Comment fabriquez-vous ce biomédicament, le lysat plaquettaire HPPL (“Human Platelet Pellet Lysate”) ?
L’idée est de récupérer des plaquettes de donneurs sains qui arrivent à la date limite de péremption, soit au 9ème jour, quand la transfusion à l’hôpital n’est plus possible. Ces plaquettes subissent ensuite plusieurs traitements de congélation et de décongélation afin de casser les membranes. Nous faisons aussi des centrifugations et nous chauffons le produit jusqu’à obtenir un liquide très clair contenant des facteurs de croissance des plaquettes sanguines et qui est compatible avec une administration humaine dans le système nerveux central.
Lors de nos essais sur les animaux, on a constaté à chaque fois qu’on administrait la bonne dose de produit une très forte neuroprotection.
Comment se ferait la prise du traitement pour les personnes atteintes de SLA ?
C’est un traitement au long cours. L’idée est d’injecter le traitement directement dans le cerveau du malade grâce à un cathéter très fin placé derrière la tête et qui ne pénètre que de 3 cm dans le cerveau. Le système est relié à une petite pompe placée sous la peau du ventre afin d’administrer une dose spécifique.
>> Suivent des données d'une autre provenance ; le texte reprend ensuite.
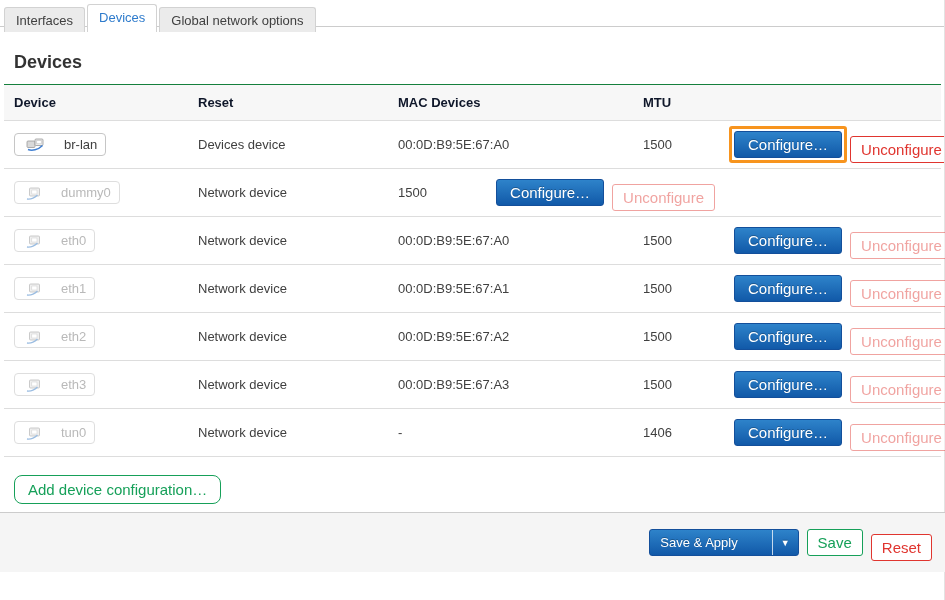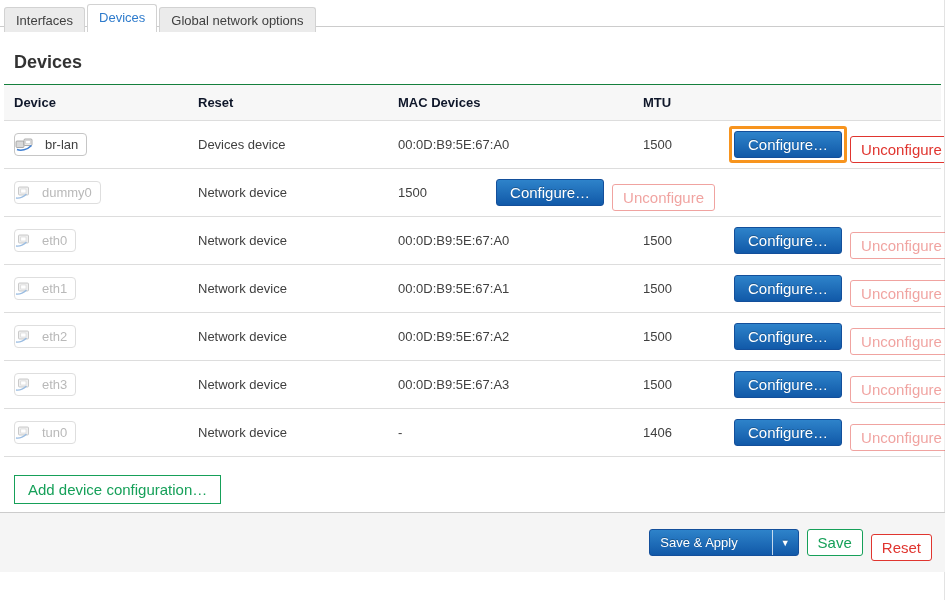--- a/index.html
+++ b/index.html
@@ -38,9 +38,9 @@
 
   
   .dev-badge {
-    display:inline-flex; align-items:center; gap:11px;
+    display:inline-flex; align-items:center; gap:19px;
     border:1px solid #c6c6c6; border-radius:4px; background:#fff;
-    padding:3px 8px 3px 0; color:#404040;
+    padding:3px 8px 3px 11px; color:#404040;
   }
   .dev-badge.inactive { color:#b9b9b9; border-color:#dedede; }
   .dev-badge.inactive svg { opacity:.75; }

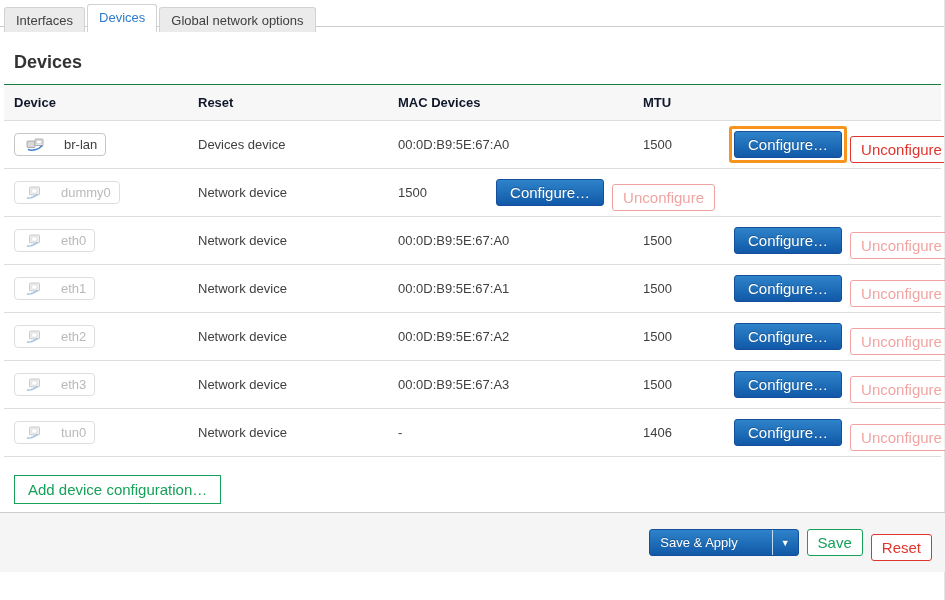--- a/index.html
+++ b/index.html
@@ -42,7 +42,7 @@
     border:1px solid #c6c6c6; border-radius:4px; background:#fff;
     padding:3px 8px 3px 11px; color:#404040;
   }
-  .dev-badge.inactive { color:#b9b9b9; border-color:#dedede; }
+  .dev-badge.inactive { color:#b9b9b9; border-color:#dedede;align-items:flex-end; }
   .dev-badge.inactive svg { opacity:.75; }
   .dev-badge svg { display:block; }
 

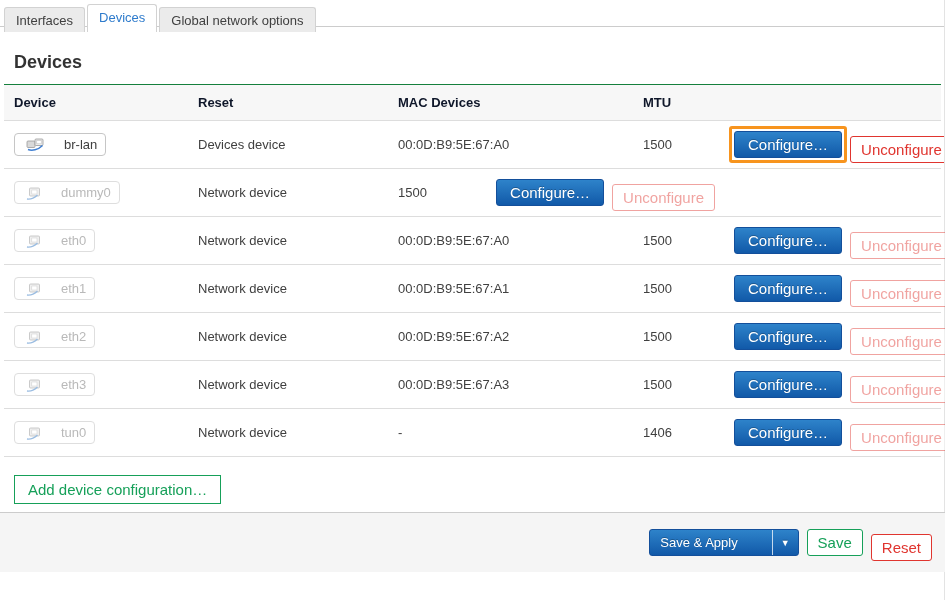--- a/index.html
+++ b/index.html
@@ -68,7 +68,7 @@
 
   
   .btn-add {
-    margin:18px 0 0 14px; padding:6px 13px; border-radius:0;text-align:right;
+    margin:18px 0 0 14px; padding:6px 13px; border-radius:8px;text-align:right;
   }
Cela nécessite une intervention, mais les risques d'hémorragie ou d’infection sont très faibles, on l’a vu sur les patients ayant une maladie de Parkinson qui sont traités de cette façon pour l’administration de dopamine.
Quels sont les premiers résultats ?
Lors de nos essais sur les animaux, on a constaté à chaque fois qu’on administrait la bonne dose de produit une très forte neuroprotection. On a vu, dans le modèle le plus sévère de la maladie, une augmentation de 130 % de la survie, ce qui est exceptionnel.
Si tout se passe bien, quand pourrait-on espérer voir ce traitement sur le marché français ?
Nous devons lancer le premier essai clinique sur 12 personnes en 2026-2027. Ensuite, si tout cela se passe bien, nous en lancerons un second. Mais il faut savoir qu’un essai thérapeutique bien fait, c’est toujours minimum 3 à 5 ans, car il faut être très prudent, trouver la bonne dose pour chaque patient, etc. Donc, dans le meilleur des cas, je dirais que cela sera dans un peu plus de 2 ans pour les premiers patients et 10 ans pour toutes les personnes le souhaitant.
Connaissez-vous déjà les caractéristiques des patients qui pourront participer à ce premier essai ?
Avec l’équipe de recherche du réseau ACT4ALS, on a déjà une idée des critères concernant ces patients, mais nous sommes toujours en discussion. C’est assez complexe car il faut réussir à bien évaluer le médicament et si nous définissons des critères trop stricts, nous aurons plus de difficultés à trouver des malades, mais si c’est très large, les patients seront trop hétérogènes… Un critère sur lequel nous sommes unanimes, c’est qu’il nous faut des patients “au début” de la maladie, qui ont une évolution à la même vitesse, et des formes de SLA qui ne sont ni trop rapides, ni trop lentes.